**Task directions:**
Please reproduce every record exactly as written, leaving out the pictures.

§ §

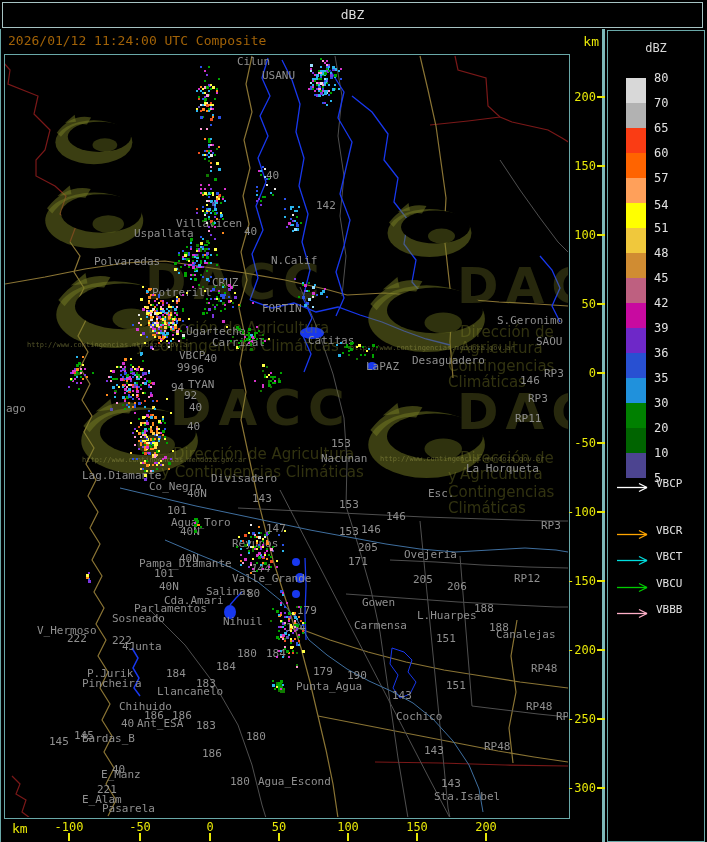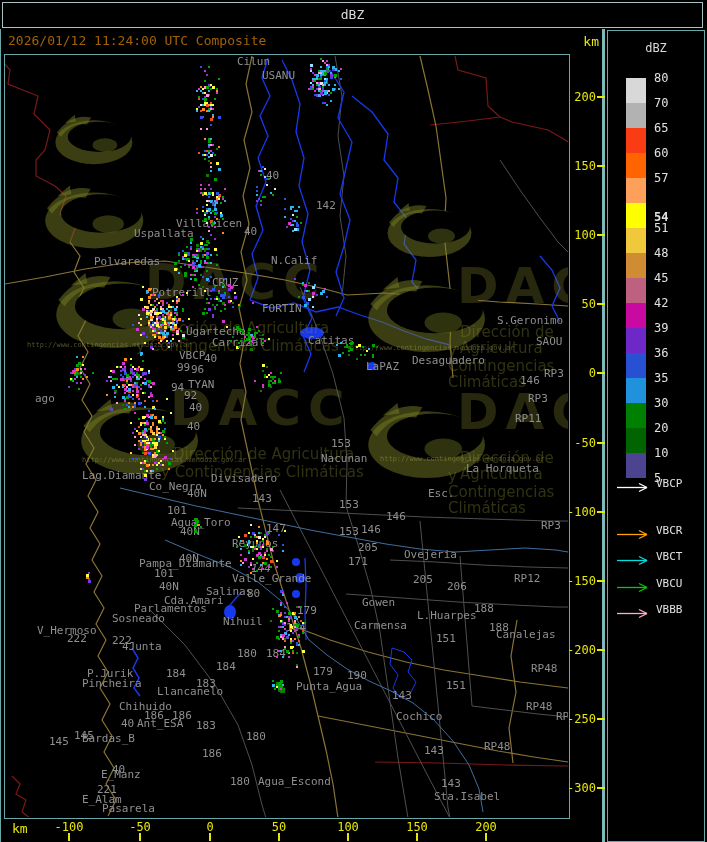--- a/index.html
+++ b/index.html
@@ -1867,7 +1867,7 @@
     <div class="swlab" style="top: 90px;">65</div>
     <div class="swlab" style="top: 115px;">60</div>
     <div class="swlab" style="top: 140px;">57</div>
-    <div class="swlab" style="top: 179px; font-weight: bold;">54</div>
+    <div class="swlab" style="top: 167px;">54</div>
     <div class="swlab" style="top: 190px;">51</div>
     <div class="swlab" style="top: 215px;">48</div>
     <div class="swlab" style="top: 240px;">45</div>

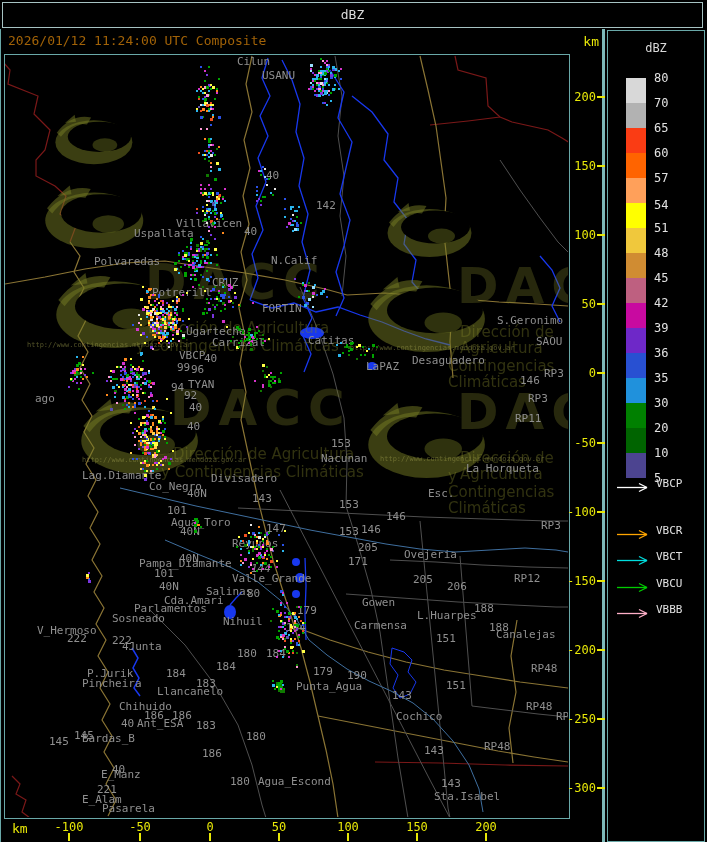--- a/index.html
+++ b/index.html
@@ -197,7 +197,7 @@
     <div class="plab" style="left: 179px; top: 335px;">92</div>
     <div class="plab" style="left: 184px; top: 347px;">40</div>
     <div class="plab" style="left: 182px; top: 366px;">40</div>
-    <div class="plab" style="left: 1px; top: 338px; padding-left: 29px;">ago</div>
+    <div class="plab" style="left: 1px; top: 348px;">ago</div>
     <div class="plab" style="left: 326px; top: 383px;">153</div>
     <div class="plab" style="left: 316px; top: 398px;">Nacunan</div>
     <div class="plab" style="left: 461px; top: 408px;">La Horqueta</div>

§ §

**Output for this exercise:**
--- a/index.html
+++ b/index.html
@@ -1867,7 +1867,7 @@
     <div class="swlab" style="top: 90px;">65</div>
     <div class="swlab" style="top: 115px;">60</div>
     <div class="swlab" style="top: 140px;">57</div>
-    <div class="swlab" style="top: 179px; font-weight: bold;">54</div>
+    <div class="swlab" style="top: 167px;">54</div>
     <div class="swlab" style="top: 190px;">51</div>
     <div class="swlab" style="top: 215px;">48</div>
     <div class="swlab" style="top: 240px;">45</div>

--- a/index.html
+++ b/index.html
@@ -197,7 +197,7 @@
     <div class="plab" style="left: 179px; top: 335px;">92</div>
     <div class="plab" style="left: 184px; top: 347px;">40</div>
     <div class="plab" style="left: 182px; top: 366px;">40</div>
-    <div class="plab" style="left: 1px; top: 338px; padding-left: 29px;">ago</div>
+    <div class="plab" style="left: 1px; top: 348px;">ago</div>
     <div class="plab" style="left: 326px; top: 383px;">153</div>
     <div class="plab" style="left: 316px; top: 398px;">Nacunan</div>
     <div class="plab" style="left: 461px; top: 408px;">La Horqueta</div>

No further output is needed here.